Listed here are the examine record of key preparation steps to assist the profitable deployment in Airflow:
- Create S3 bucket
my-prod-bucket
- Create Glue job
prod_covid_transformation
in AWS Console - Create Redshift Saved Process
prod.load_covid_data()
- Configure Airflow
- Configure SMTP for emails in
airflow.cfg
Then the deployment of the information pipeline in Airflow is:
from datetime import datetime, timedelta
from airflow import DAG
from airflow.operators.python import PythonOperator
from airflow.suppliers.amazon.aws.operators.glue import GlueJobOperator
from airflow.suppliers.amazon.aws.operators.redshift_sql import RedshiftSQLOperator
from airflow.operators.electronic mail import EmailOperator
# 1. DAG CONFIGURATION
default_args = {
'proprietor': 'data_team',
'retries': 3,
'retry_delay': timedelta(minutes=5),
'start_date': datetime(2023, 1, 1)
}
# 2. DATA INGESTION FUNCTION
def load_covid_data():
import pandas as pd
import boto3
url = "https://github.com/CSSEGISandData/COVID-19/uncooked/grasp/archived_data/archived_time_series/time_series_19-covid-Confirmed_archived_0325.csv"
df = pd.read_csv(url)
df = df.soften(
id_vars=['Province/State', 'Country/Region', 'Lat', 'Long'],
var_name='date_str',
value_name='confirmed_cases'
)
df['date'] = pd.to_datetime(df['date_str'], format='%m/%d/%y')
df.to_parquet(
's3://my-prod-bucket/uncooked/covid/',
engine='pyarrow',
partition_cols=['date']
)
# 3. DAG DEFINITION
with DAG(
'covid_etl',
default_args=default_args,
schedule_interval='@every day',
catchup=False
) as dag:
# Process 1: Ingest Knowledge
ingest = PythonOperator(
task_id='ingest_data',
python_callable=load_covid_data
)
# Process 2: Remodel with Glue
rework = GlueJobOperator(
task_id='transform_data',
job_name='prod_covid_transformation',
script_args={
'--input_path': 's3://my-prod-bucket/uncooked/covid/',
'--output_path': 's3://my-prod-bucket/processed/covid/'
}
)
# Process 3: Load to Redshift
load = RedshiftSQLOperator(
task_id='load_data',
sql="CALL prod.load_covid_data()"
)
# Process 4: Notifications
notify = EmailOperator(
task_id='send_email',
to='you-email-address',
topic='ETL Standing: {{ ds }}',
html_content='ETL job accomplished: View Logs'
)
My Remaining Ideas
Though some customers, particularly those that are new to the cloud and in search of easy options are typically daunted by AWS’s excessive barrier to entry and be overwhelmed by the huge decisions of providers, it’s definitely worth the time and efforts and listed below are the explanations:
- The method of configuration, and the designing, constructing and testing of the information pipelines offers you the deep understanding of a typical knowledge engineering workflow. The abilities will profit you even should you produce your tasks with different cloud providers, comparable to Azure, GCP and Alibaba Cloud.

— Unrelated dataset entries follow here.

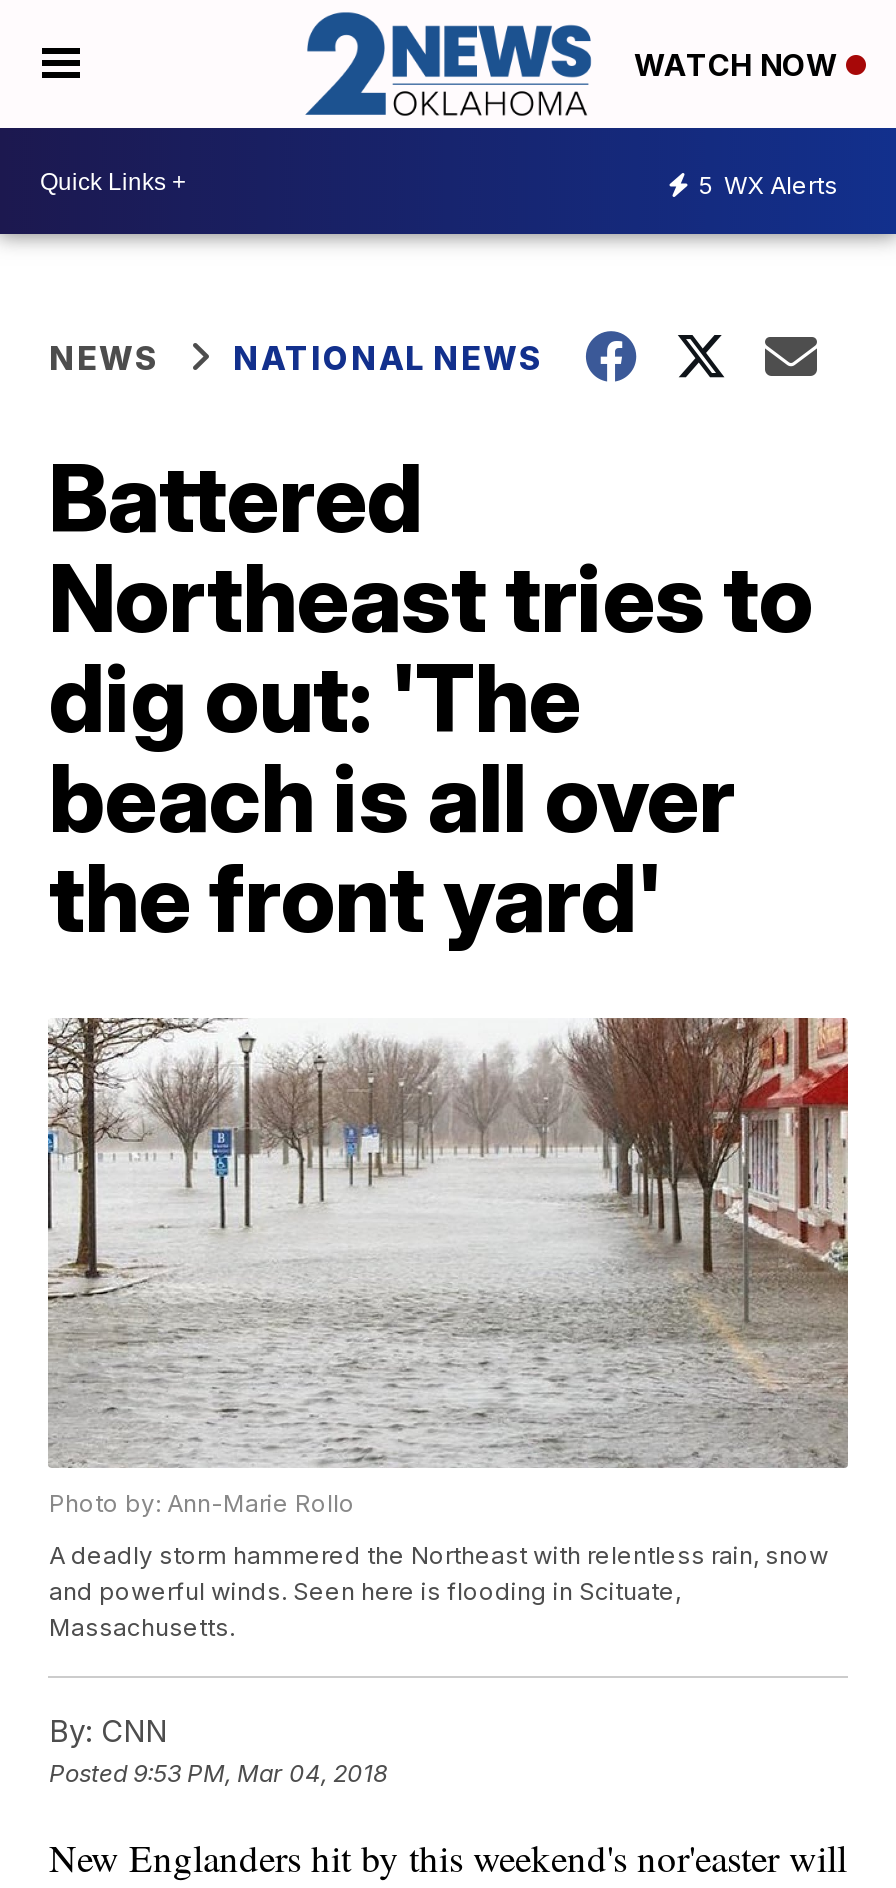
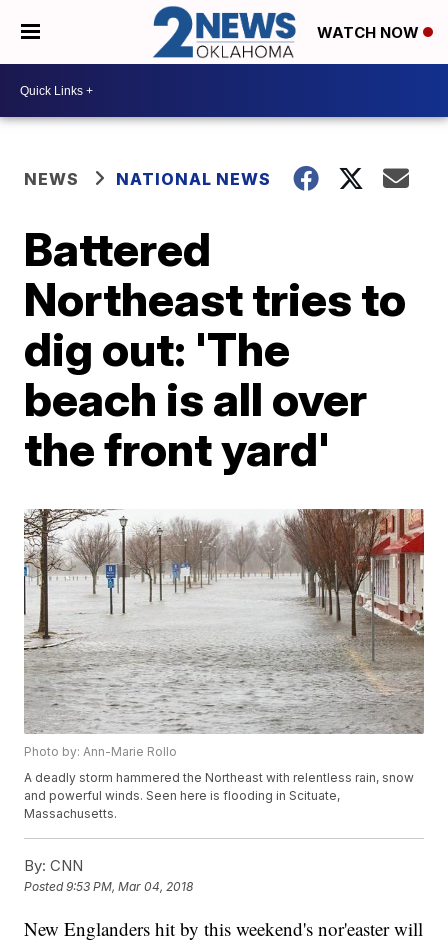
- 5 WX Alerts
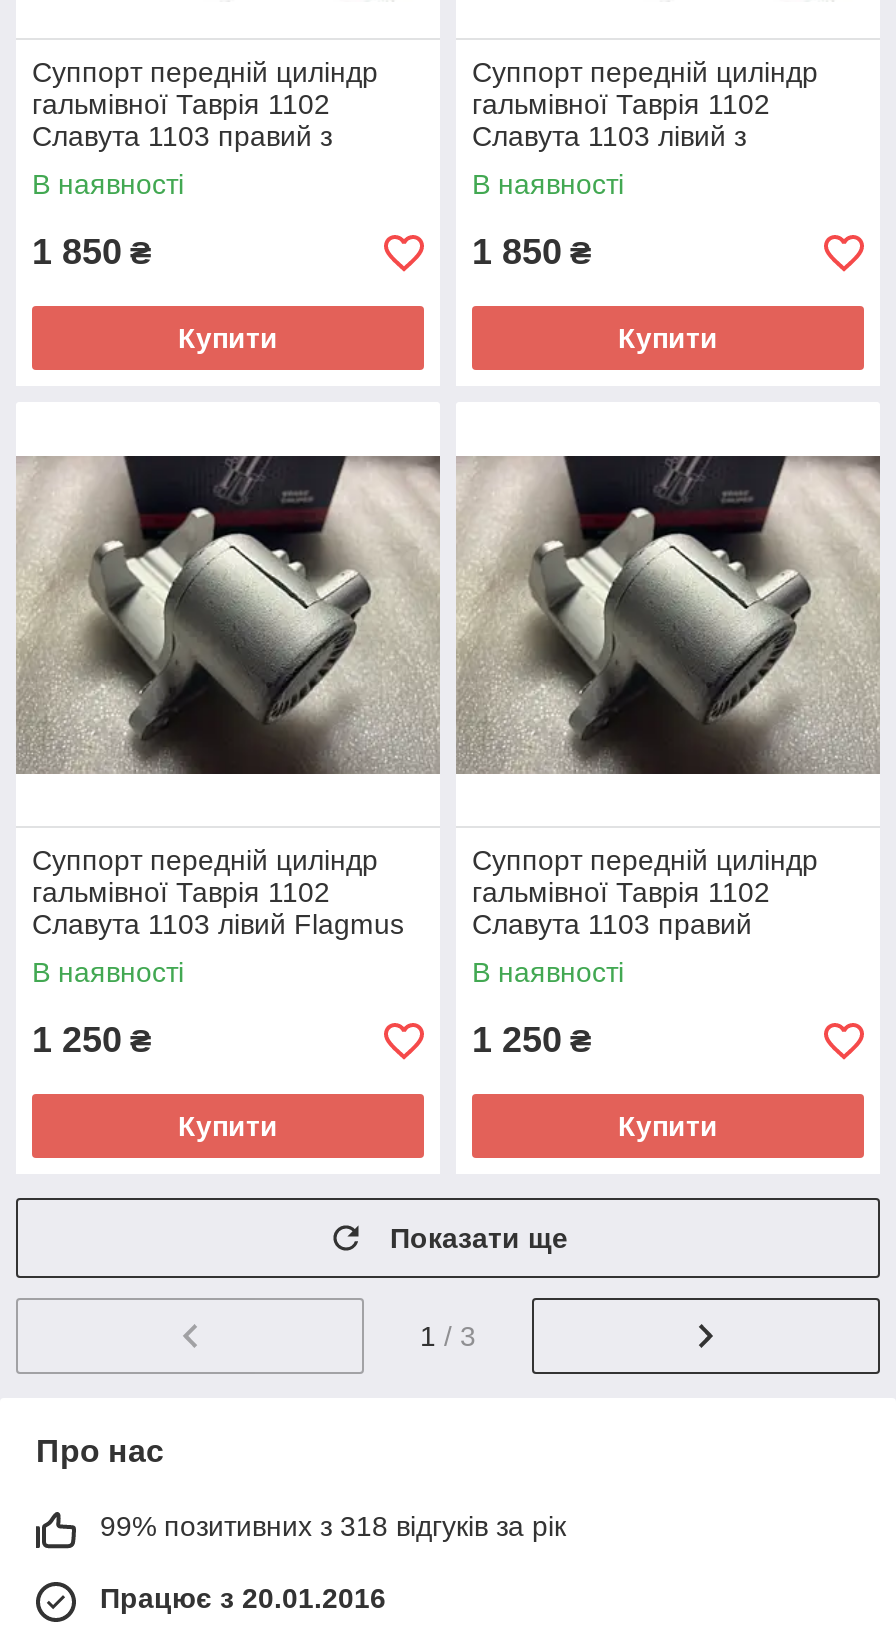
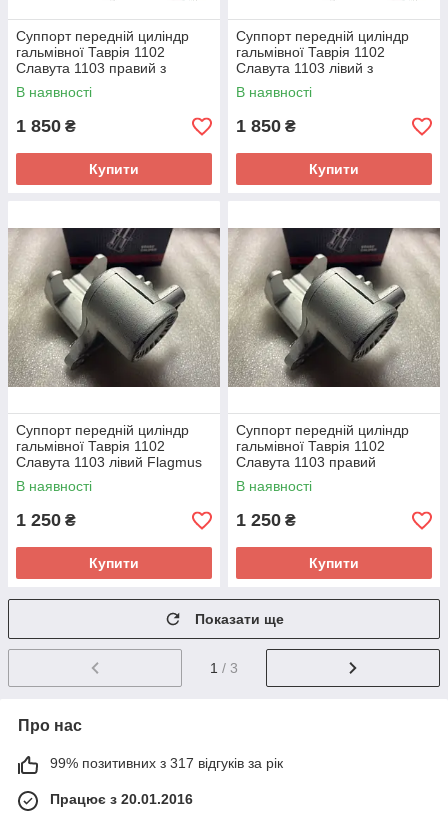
- 99% позитивних з 318 відгуків за рік
+ 99% позитивних з 317 відгуків за рік
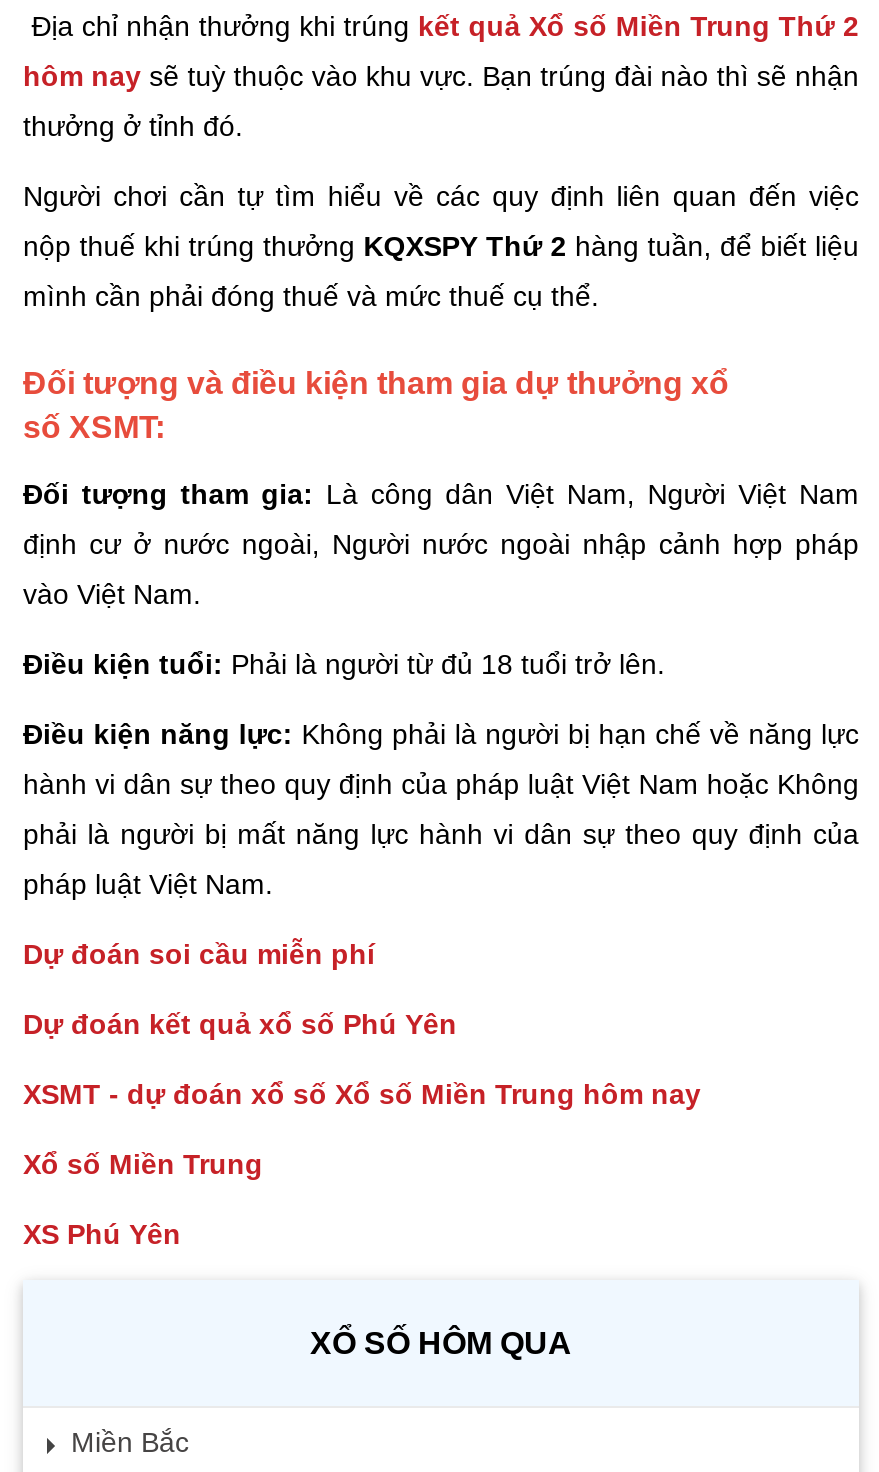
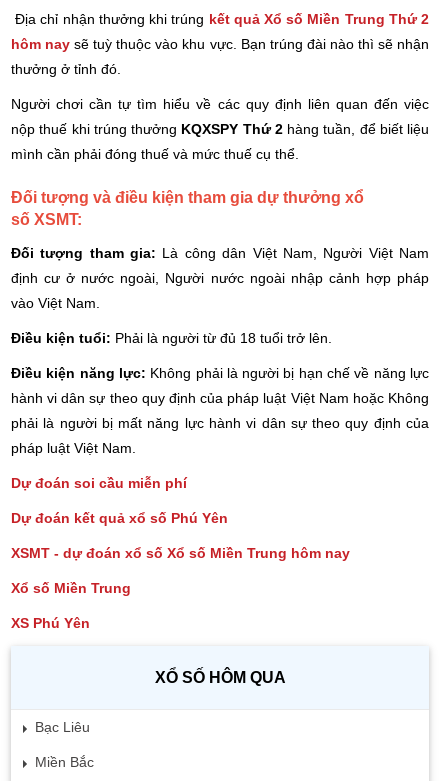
+ Bạc Liêu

- The mature ecosystem that AWS has and an unlimited array of providers that it provides allow customers to customize their knowledge structure methods and revel in extra flexibility and scalability of their tasks.
Thanks for studying! Hope this text useful to construct your cloud-base knowledge pipeline!